Pathfinder, by comparison, contained no life-science experiments and only a minimal science package. Its main mission objective was a technological one - to demonstrate how a small science package could be delivered to the Martian surface cheaply and safely. But if this is meant to be the wave of the future, it is a sign that we have given up on exploration. If we are to discover the true history of Mars, how its climate changed, where the water went to, if life ever existed there or if life exists there today, we will require more than robotic exploration. The missions of the 1970s showed that the surface of Mars is hostile to life; if there is life on Mars today it is probably far beneath ground, near volcanic vents, or in similarly inaccessible locations. These are precisely the sorts of locations which robotic probes would have the greatest difficulty reaching, but which would pose few difficulties to tool-wielding humans.

Human ingenuity and creativity can only be partially replicated on the surface of Mars by a robot probe 140 million miles from its controllers. Remarkably, there are no technological reasons preventing humans from travelling to Mars; many NASA design studies of the 1980s showed how the manned exploration of Mars could be carried out. The key aspect of the plans was that the fuel required for the return journey would be produced on the surface of Mars rather than transported from Earth. Adopting this strategy meant that Mars missions could be designed around existing spacecraft technologies.

Of course, travelling into space is a risky and extremely dangerous venture; that is why it is a frontier. It is also an activity where the potential rewards are very high. But like many frontiers, no specific, tangible and immediate economic benefits can be offered as an incentive to extend political vision beyond the surface of Earth.

This brings us to the real reasons why Mars is likely to remain unexplored. Society is dominated by economic calculation and an aversion to exploration - an aversion well demonstrated by the response to 'British-born' Michael Foale's presence on the Mir space station, where the main concern was to get him down again as if he was a child stuck up a tree. This safety-first attitude towards exploration is mirrored in our society's approach towards science in general.
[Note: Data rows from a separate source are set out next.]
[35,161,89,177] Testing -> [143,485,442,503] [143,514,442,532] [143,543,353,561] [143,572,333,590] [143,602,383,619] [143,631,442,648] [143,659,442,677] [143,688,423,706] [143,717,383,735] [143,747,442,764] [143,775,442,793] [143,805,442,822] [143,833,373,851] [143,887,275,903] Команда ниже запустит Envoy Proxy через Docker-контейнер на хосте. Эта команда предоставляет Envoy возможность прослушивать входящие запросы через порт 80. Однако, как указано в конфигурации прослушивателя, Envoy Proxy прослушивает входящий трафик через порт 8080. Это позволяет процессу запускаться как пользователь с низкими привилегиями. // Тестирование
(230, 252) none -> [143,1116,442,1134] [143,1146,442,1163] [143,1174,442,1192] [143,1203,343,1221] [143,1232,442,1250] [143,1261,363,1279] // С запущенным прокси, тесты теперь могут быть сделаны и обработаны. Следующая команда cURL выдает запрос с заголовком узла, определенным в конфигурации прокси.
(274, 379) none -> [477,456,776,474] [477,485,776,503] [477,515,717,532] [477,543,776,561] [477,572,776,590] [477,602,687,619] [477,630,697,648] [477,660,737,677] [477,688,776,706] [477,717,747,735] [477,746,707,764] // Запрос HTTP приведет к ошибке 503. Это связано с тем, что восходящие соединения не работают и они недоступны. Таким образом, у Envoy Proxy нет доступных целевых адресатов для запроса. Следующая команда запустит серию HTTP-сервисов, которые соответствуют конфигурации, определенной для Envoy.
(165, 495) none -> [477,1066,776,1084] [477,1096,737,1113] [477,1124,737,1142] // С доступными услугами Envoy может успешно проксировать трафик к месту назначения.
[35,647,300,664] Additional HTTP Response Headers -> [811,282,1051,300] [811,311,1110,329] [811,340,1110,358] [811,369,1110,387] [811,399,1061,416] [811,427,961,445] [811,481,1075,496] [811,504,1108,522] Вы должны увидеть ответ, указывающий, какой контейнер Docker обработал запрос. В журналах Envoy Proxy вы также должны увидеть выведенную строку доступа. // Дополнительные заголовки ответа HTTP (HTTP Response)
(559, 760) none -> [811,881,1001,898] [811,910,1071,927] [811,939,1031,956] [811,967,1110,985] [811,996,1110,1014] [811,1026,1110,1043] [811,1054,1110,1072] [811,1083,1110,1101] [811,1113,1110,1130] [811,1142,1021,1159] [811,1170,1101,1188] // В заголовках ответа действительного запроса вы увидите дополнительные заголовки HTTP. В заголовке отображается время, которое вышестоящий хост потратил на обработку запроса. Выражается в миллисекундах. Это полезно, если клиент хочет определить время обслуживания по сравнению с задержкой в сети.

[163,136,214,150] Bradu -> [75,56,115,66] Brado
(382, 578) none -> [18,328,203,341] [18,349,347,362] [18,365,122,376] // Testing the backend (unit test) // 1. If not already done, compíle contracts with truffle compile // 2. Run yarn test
The human desire to question, to take risks and explore is challenged more and more often and with greater and greater vigour. The latest scientific discoveries are greeted not with acclaim and praise, but with a raised finger and questions: 'should we really be doing this? What are the consequences?', with little regard for the rewards they might bring. The demand for certainty and for freedom from risk and doubt is incompatible with the practice of science and is stifling it.

To venture into space we must be strong-willed and determined. We must be fully committed to its exploration and discovery; space permits no half measures and is unforgiving of mistakes. We will do a poor job of exploring our solar system and understanding the formation and history of Earth if we insist on doing it with automated probes and for the cost of a summertime blockbuster. Our picture of the rich geological history of the Martian flood plains and highlands will be an incomplete one if we are unwilling to make the perilous trip to Mars and look at the Martian hills through our own eyes, instead of the eyes of a television camera. We will be well rewarded for the risks we take.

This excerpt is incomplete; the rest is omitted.